Each file on a disk has an inode and to see a file's inode, you can run the command stat. The stat command lets you read all inodes. When you run ls to output all files in a directory, you are reading an inode table, which is all that a directory is. Each inode table has two special files, . and ... The . file is the inode for the current directory and .. is the inode for the parent directory.

The entire Linux filesystem is a tree, where every node in the tree is an inode. Multiple entries in an inode table can link to a single file, which is why an inode includes a link count. When the link count reaches 0, the file is deleted.

Permissions

As mentioned in the preceding section, each file has permission bits. Two fields are the owner and group, which are specified by an integer ID. They can be changed with the chown command. Three bytes (also known as octal numbers) specify who can read, write, and execute a file. The first byte is for the user who owns the file, the second byte is for the group that owns the file, and the third byte is for others. Each byte is a number of 0 to 7:

  • The read permission adds 4
  • The write permission adds 2
  • The execute permission adds 1

So, a file that everyone can read, write, and execute has the permissions of 0777. This is often also displayed as -rwxrwxrwx. Another common permission is 0640. This is -rw-r-----, which means the user can read and write, the group can read, and others cannot access it at all.
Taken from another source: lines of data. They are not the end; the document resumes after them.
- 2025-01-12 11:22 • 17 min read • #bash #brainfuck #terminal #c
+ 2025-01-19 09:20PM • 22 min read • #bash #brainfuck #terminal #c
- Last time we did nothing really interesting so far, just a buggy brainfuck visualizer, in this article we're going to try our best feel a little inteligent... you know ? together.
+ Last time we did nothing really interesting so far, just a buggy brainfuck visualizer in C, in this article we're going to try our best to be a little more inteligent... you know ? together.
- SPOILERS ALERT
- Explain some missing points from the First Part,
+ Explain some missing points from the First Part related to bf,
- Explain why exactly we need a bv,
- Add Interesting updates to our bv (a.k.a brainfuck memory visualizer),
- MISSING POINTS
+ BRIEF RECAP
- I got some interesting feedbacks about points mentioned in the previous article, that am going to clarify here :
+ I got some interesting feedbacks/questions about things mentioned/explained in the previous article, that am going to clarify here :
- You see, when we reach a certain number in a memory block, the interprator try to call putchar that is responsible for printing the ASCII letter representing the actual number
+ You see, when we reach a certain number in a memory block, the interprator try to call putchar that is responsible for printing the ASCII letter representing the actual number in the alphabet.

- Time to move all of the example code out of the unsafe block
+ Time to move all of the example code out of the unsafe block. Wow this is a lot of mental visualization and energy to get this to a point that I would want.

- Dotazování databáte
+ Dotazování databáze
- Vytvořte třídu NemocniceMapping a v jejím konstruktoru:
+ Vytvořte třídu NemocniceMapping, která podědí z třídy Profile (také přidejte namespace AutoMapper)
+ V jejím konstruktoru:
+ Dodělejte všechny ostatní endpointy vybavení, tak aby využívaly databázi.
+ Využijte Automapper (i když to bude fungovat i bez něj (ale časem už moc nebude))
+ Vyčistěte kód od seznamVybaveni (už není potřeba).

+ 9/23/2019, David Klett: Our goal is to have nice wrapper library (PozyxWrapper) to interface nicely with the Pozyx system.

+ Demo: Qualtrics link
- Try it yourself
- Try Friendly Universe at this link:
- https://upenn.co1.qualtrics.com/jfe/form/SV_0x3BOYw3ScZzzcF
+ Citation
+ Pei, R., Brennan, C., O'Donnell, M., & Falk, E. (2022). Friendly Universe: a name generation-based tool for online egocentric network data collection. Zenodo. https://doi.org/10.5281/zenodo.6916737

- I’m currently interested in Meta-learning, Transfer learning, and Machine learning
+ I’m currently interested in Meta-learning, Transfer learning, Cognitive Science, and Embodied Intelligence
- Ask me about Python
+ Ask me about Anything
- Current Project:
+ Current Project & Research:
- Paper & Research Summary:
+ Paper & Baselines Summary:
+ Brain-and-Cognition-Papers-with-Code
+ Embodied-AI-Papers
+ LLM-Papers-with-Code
On most Linux operating systems, the front bit is for the sticky bit, which lets executables and directories control who can change their links in the inode table and if a file can change the permissions of the user running the file. You'll notice the zero at the front of these three numbers. This is the setuid bit. This octal is used for files that when executed will run as if they are the owner of the file instead of the user running them. If the octal equals four, the process gets the permissions of the user. If two, the process gets the group permissions. If six, the process gets both. This is useful but incredibly dangerous. If a file has the setuid octal set, and is owned by root, no matter who executes it, the process is run as if root was running it. You can also set the bit to one on directories, which prevents people from moving or removing files in the directory that they do not own. This is called the sticky bit.

Sockets

Sockets are also files. Sockets are network connections that you can read from and write to as if they are a normal file. When created, they specify a network protocol and a destination. Sockets are given socket numbers, but that number can only be referenced on the same machine. On most systems, that number is randomly generated by the kernel.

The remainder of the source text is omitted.